_Work to complete_: In the records below, find the line that contains "- For Output" and the line that contains "SoftMax - The", then retype exactly those two lines and every line between them.

_Dataset entries_:
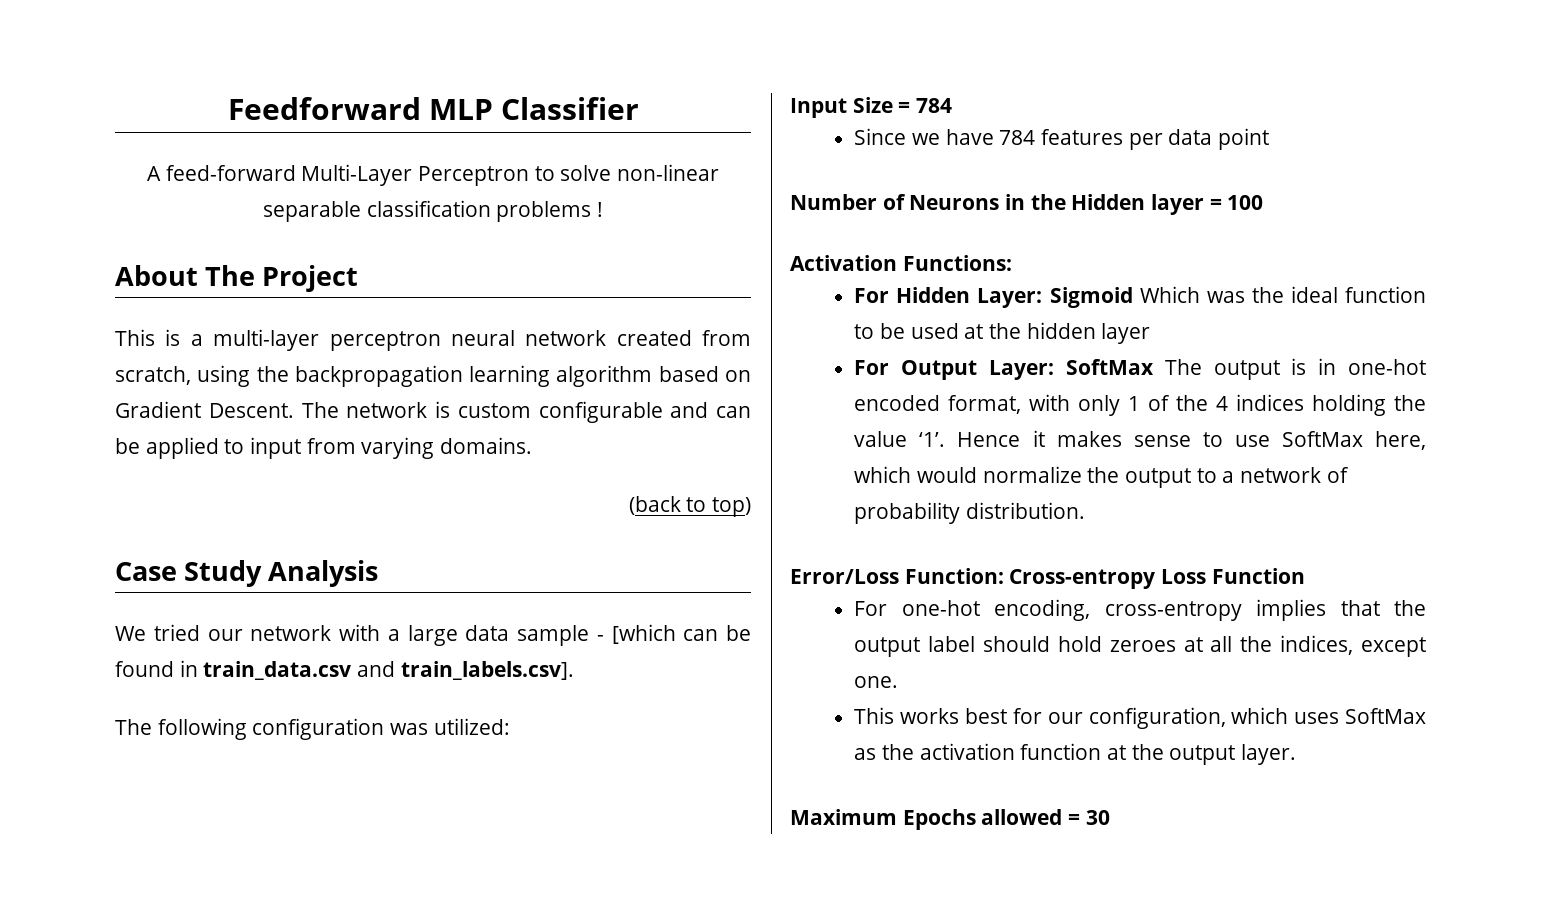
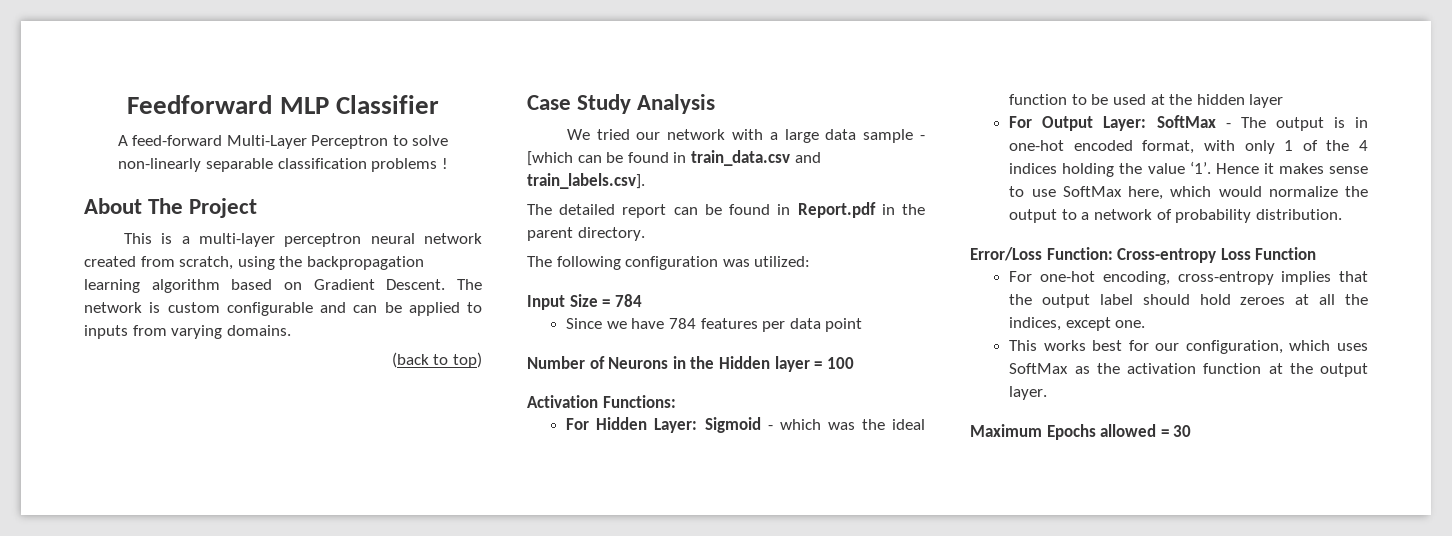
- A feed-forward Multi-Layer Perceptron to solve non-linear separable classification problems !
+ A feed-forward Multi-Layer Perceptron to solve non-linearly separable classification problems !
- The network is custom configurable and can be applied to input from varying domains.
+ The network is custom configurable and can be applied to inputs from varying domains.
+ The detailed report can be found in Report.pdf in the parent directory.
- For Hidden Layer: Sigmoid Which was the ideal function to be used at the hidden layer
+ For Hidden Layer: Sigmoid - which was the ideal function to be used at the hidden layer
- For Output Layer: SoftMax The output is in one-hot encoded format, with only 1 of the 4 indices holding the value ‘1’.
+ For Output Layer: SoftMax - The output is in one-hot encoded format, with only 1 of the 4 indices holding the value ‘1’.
---
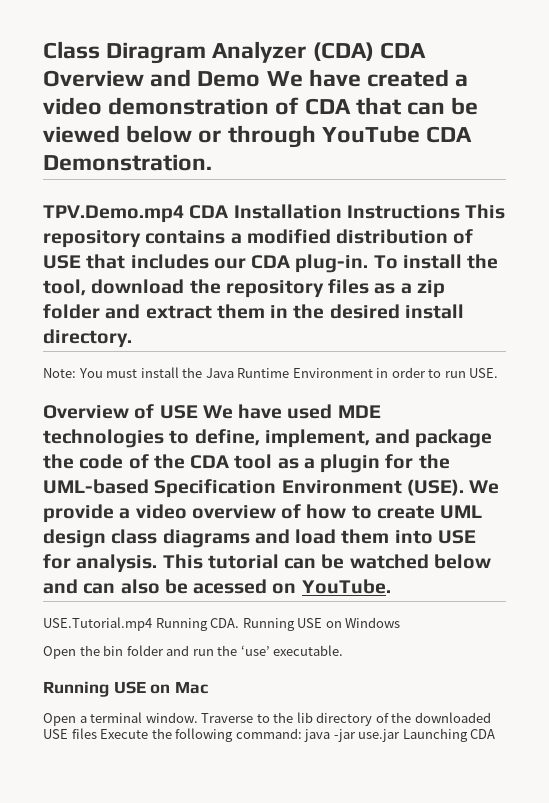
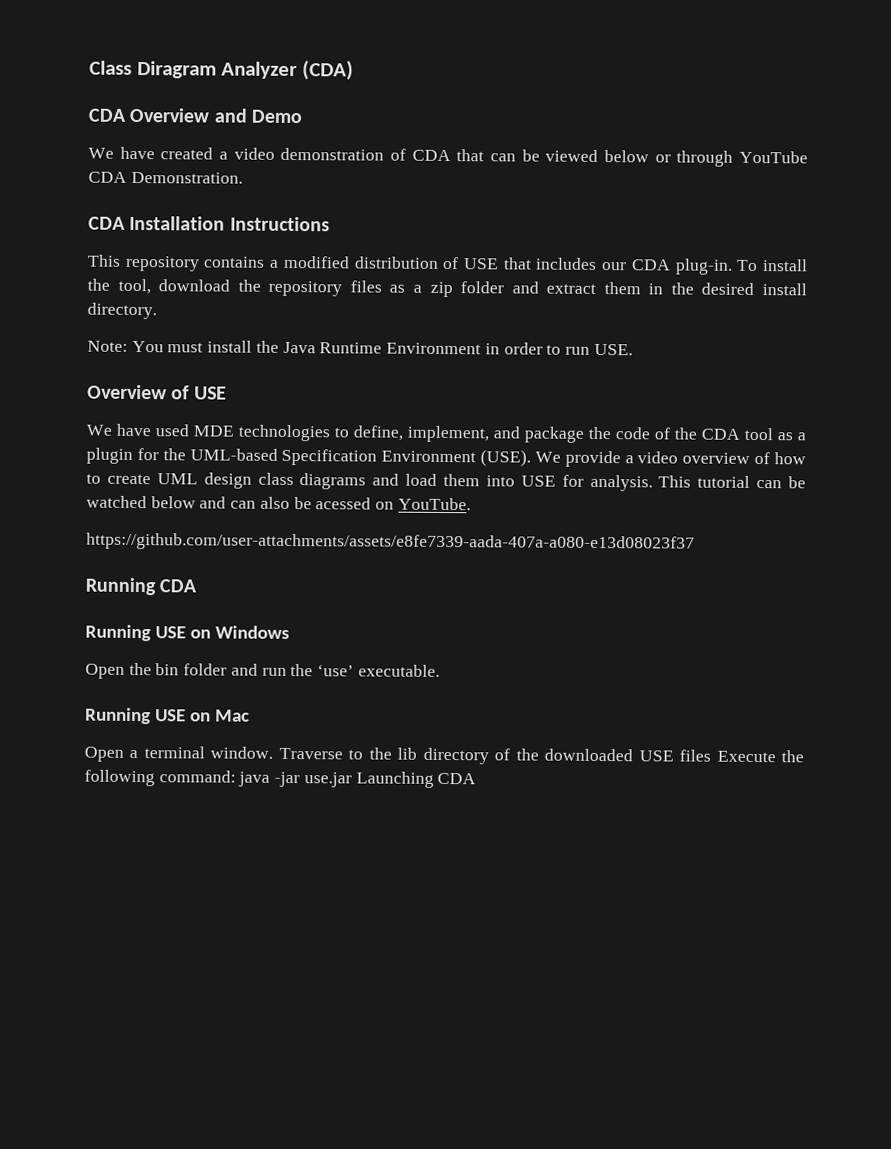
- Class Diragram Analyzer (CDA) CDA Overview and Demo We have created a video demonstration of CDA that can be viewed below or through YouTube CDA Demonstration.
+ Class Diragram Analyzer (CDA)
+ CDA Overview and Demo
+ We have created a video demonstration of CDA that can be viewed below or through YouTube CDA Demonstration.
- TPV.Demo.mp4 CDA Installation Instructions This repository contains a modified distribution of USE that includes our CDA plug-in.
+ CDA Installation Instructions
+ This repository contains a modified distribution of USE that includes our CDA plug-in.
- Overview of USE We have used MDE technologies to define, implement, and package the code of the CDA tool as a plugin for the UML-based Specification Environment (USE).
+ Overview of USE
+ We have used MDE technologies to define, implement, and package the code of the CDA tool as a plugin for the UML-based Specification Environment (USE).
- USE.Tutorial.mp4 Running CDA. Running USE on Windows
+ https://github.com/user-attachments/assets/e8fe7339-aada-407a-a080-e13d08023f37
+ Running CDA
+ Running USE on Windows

_Task result_:
- For Output Layer: SoftMax The output is in one-hot encoded format, with only 1 of the 4 indices holding the value ‘1’.
+ For Output Layer: SoftMax - The output is in one-hot encoded format, with only 1 of the 4 indices holding the value ‘1’.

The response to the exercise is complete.